İşverenin bu yöndeki stratejileri; işe başlatma sırasında işçinin önceki unvanının altındaki pozisyonlara veya uygunsuz koşullara yönlendirilmesi, mobbing, pasif görev, yetkisiz bırakma gibi durumlar olabilmektedir. Bu yöntemlerle, işçinin kendi isteğiyle ayrılması sağlanmaya çalışılmaktadır.

İşverenin bu yöndeki tavrı Yargıtay uygulamasında “samimi olmayan işe başlama bildirimi“ olarak geçmektedir. İş Kanunu m.21/1-3 ile işçinin hakları belirlenmiş olup, işverenin samimiyetsiz davranışları Yargıtay, tarafından düzenli olarak incelenmektedir. İşe başlatmama ve niyetin önemi işverenin, işe iade kararı olmasına rağmen işçiyi işe başlatmaması durumunda, mahkeme işverenin samimiyetsiz olduğunu kabul etmektedir. (Yargıtay Hukuk Genel Kurulu 2015/279 Esas, 2017 /388 Karar, 01.03.2017 )

Geçerli nedene dayanmayan fesih işveren, işçinin işe iade talebine rağmen işten uzaklaştırılması için geçerli bir sebep gösteremiyorsa, mahkeme işverenin samimiyetsizliğini tespit eder . İşveren samimi değilse, mahkeme işçiyi işe başlatmak için karar verebilir ve işverenin itirazı durumunda tazminat ödenmesine hükmedebilir. İşverenin samimiyetsizliği tespit edilirse, işçinin işe iade edilmesi mümkün olamazsa, işveren tazminat ödemekle yükümlü olur. Bununla birlikte , Yargıtay kararları, işverenin niyetinin tespitinde belgelerin ve tanık beyanlarının önemini vurgulamaktadır.

İşveren tarafından işçinin işe başlatılmaması halinde, iş sözleşmesinin işveren tarafından işe başlatması gereken sürenin sonunda feshedildiği kabul edilir. Bunun sonucu olarak, bildirim süresine ilişkin ücret ve kıdem tazminatı ödenmiş bile olsa, ilk fesih ile işe başlatmama tarihi arasında geçen sürenin de işçinin kıdemine eklenmesi ve fark miktarın işveren tarafından ödenmesi gerekir.
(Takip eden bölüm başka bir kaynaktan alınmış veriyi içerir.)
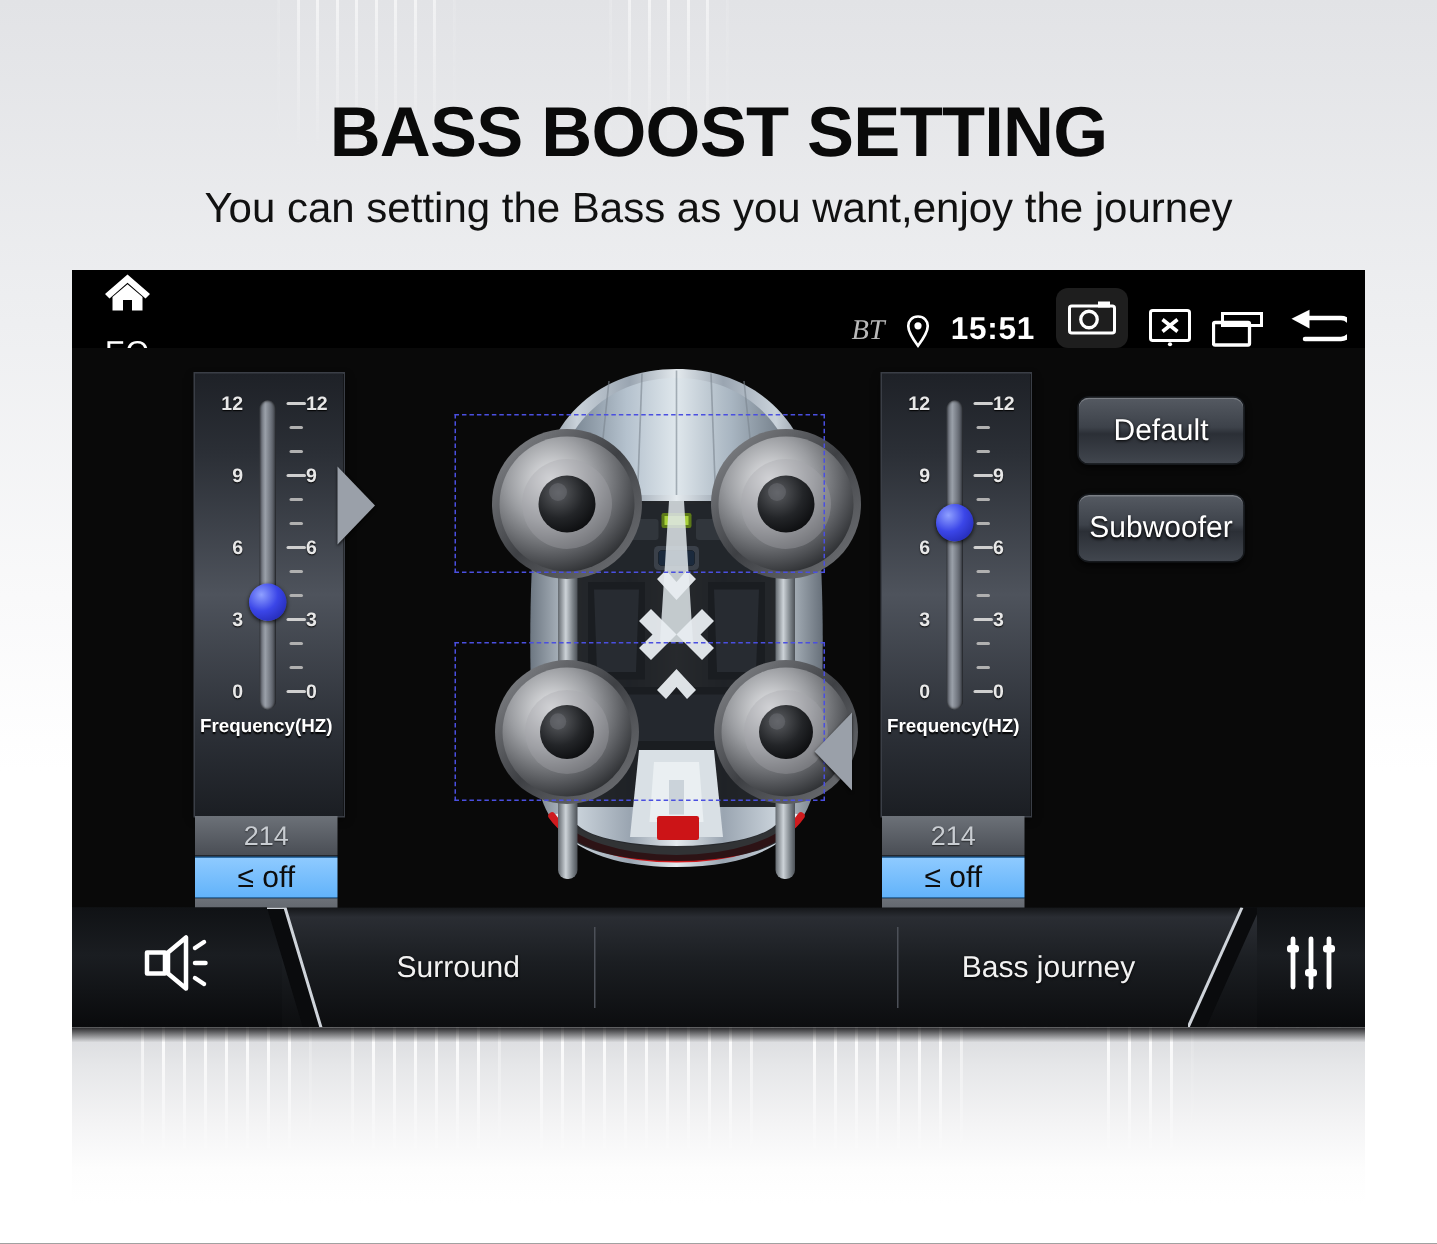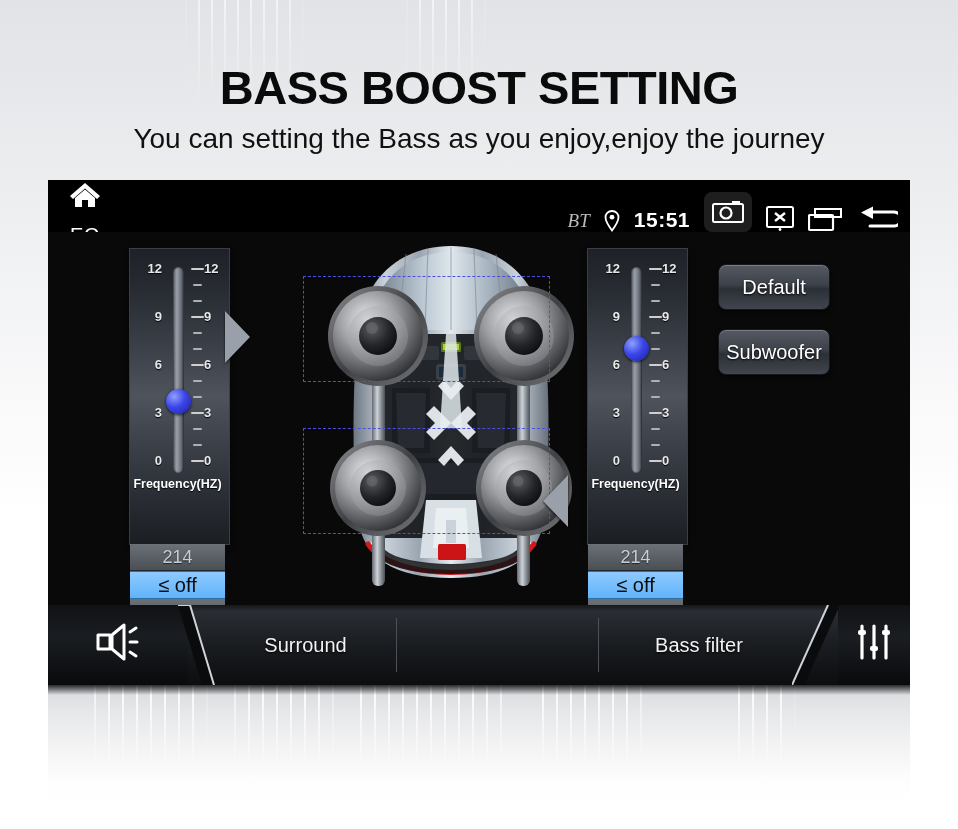"You can setting the Bass" div.h-sub { text: enjoy,enjoy -> want,enjoy }
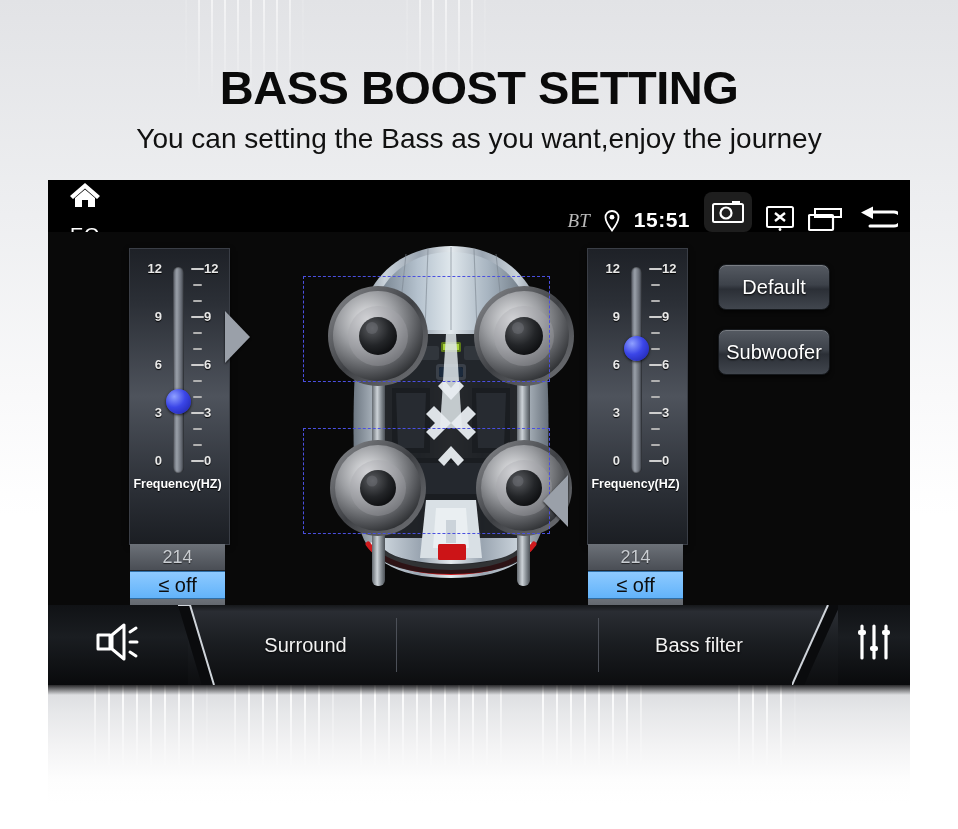"Bass filter" div.tab { text: filter -> journey }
İşçinin de işverene işe başlama konusunda ki başvurusu samimi olmalıdır. Haklı bir neden olmadan işverence yapılan işe başlatma davetine uymaması halinde fesih geçerli hale gelmektedir. Örneğin, isverenin faal olmayan işyerine davet etmesi samimi olmadığının gösterir. Ancak tanık beyanları ve tüm dosya kapsamı birlikte değerlendirildiğinde; davalı işveren tarafından davacının faal olmayan iş yerine gelmesi yönünde işe davet teklifi gönderildiği, davacının işe başlamak niyetinde olmadığına ilişkin bir veriye rastlanılmadığı aksine işverenin işe davetinde samimi olmadığı anlaşılmış olmakla mahkemenin bu yöndeki kanaati yerinde görülmemiştir.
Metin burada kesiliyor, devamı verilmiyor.